Moreover, a leading hypothesis of depression suggests that neurotrophic factors are critical in mediating the behavioral responses to antidepressants [15, 34, 41]. Brain-derived neurotrophic factor (BDNF) is a neurotrophin that has been linked to the viability of neurons, cognition, and mood-related behaviors [4244]. Additionally, several studies reported that serum concentrations of BDNF decrease in PSD patients and BDNF may play an important role in the pathogenesis of PSD [16, 17]. The ERK is the member of the mitogen activated protein kinase (MAPK) family and necessary for cell growth, differentiation, and survival [45]. BDNF is an upstream regulator of the ERK cascade and the phosphorylated ERK has been proposed as an intracellular signaling mechanism mediating antidepressant efficacy [46]. Ultimately, ERK signal cascades activate CREB gene expression which is thought to be responsible for neurogenesis and neural development [47, 48]. Notably, our observation indicated that BHD and Fluo were likely to rescue neurons from apoptosis and promote neurogenesis via modulating BDNF/ERK/CREB signaling.

In conclusion, we observed a significant neurological function recovery and antidepressants effect of BHD after MCAO together with CMS treatment.
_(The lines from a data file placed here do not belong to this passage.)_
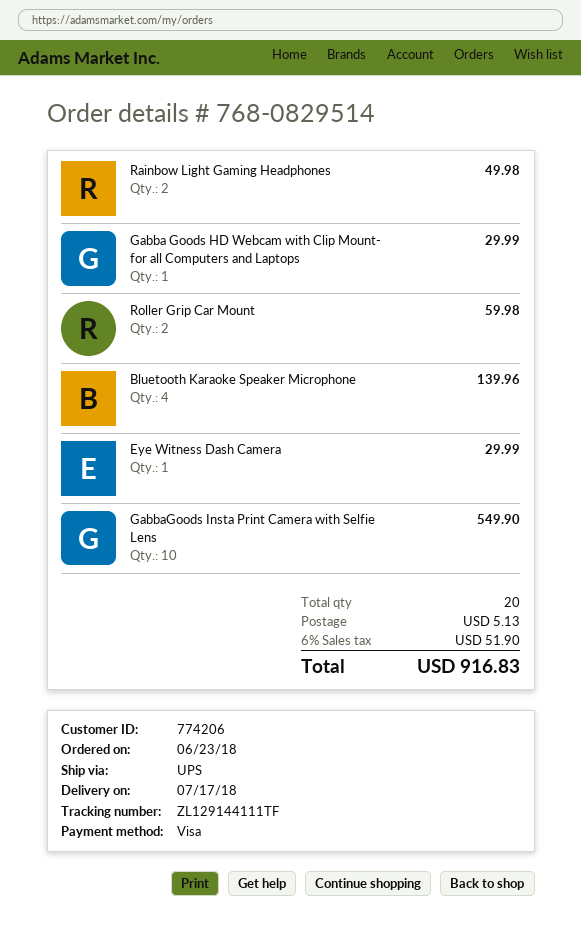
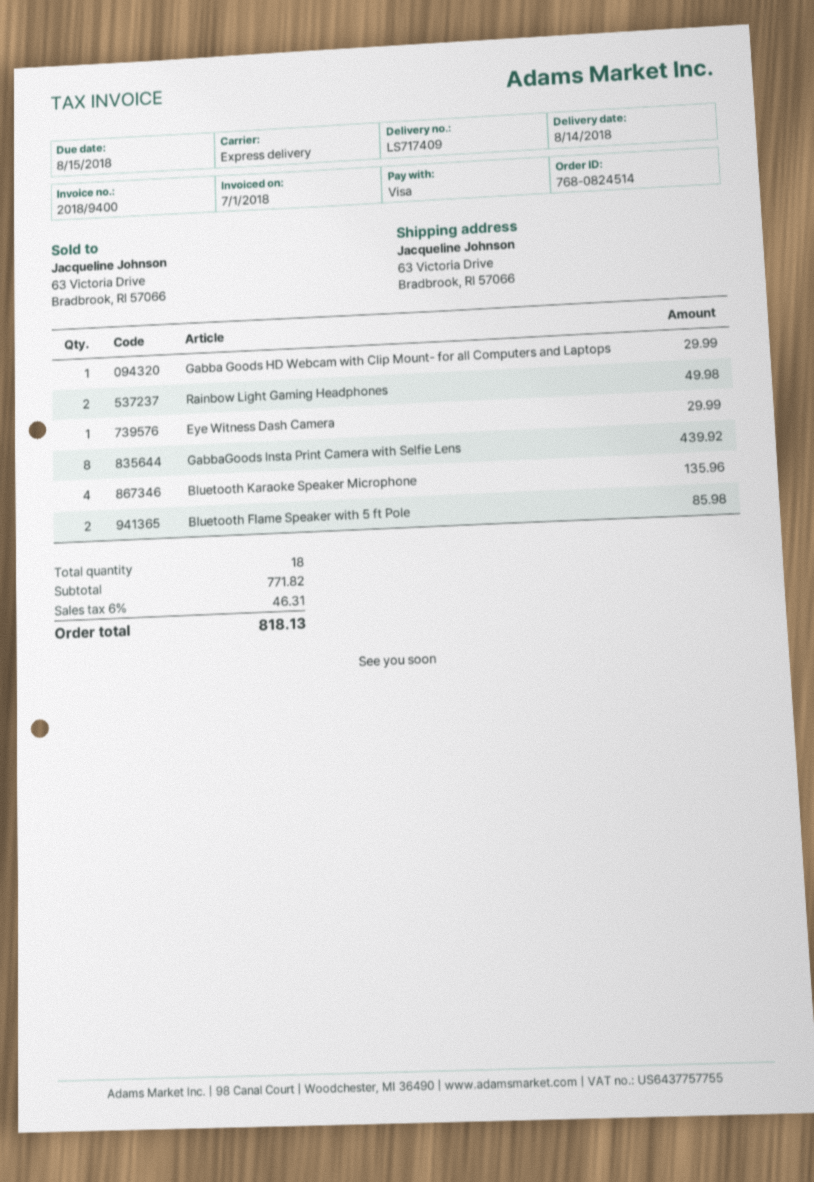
order number: 768-0829514 -> 768-0824514
delivery date: 2018-07-17 -> 2018-08-14
shipping method: UPS -> express
Roller Grip Car Mount: 2 for 59.98 -> none
Bluetooth Karaoke Speaker Microphone: 4 for 139.96 -> 4 for 135.96
GabbaGoods Insta Print Camera with Selfie Lens: 10 for 549.90 -> 8 for 439.92
Bluetooth Flame Speaker with 5 ft Pole: none -> 2 for 85.98
total quantity: 20 -> 18
shipping: 5.13 -> none
tax: 6% = 51.90 -> 6% = 46.31
total: 916.83 -> 818.13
The results of the present study suggest that BHD is a promising candidate for treating PSD. Its curative effects can be attributed to neurotrophic pathway mediated neuroprotection and neurogenesis.

Abbreviations

BDNF:Brain-derived neurotrophic factor
BHD:Buyang Huanwu Decoction
BrdU:Bromodeoxyuridine
CMS:Chronic mild stress
MCAO:Middle cerebral artery occlusion
PSD:Poststroke depression.

Conflicts of Interest

The authors declare that they have no conflicts of interest.

Acknowledgments

This work was supported by the Natural Science Foundation of China (Grant no. 81273989) and the project supported by the Research Foundation of Education Bureau of Hunan Province, China (Grant no. 16B196).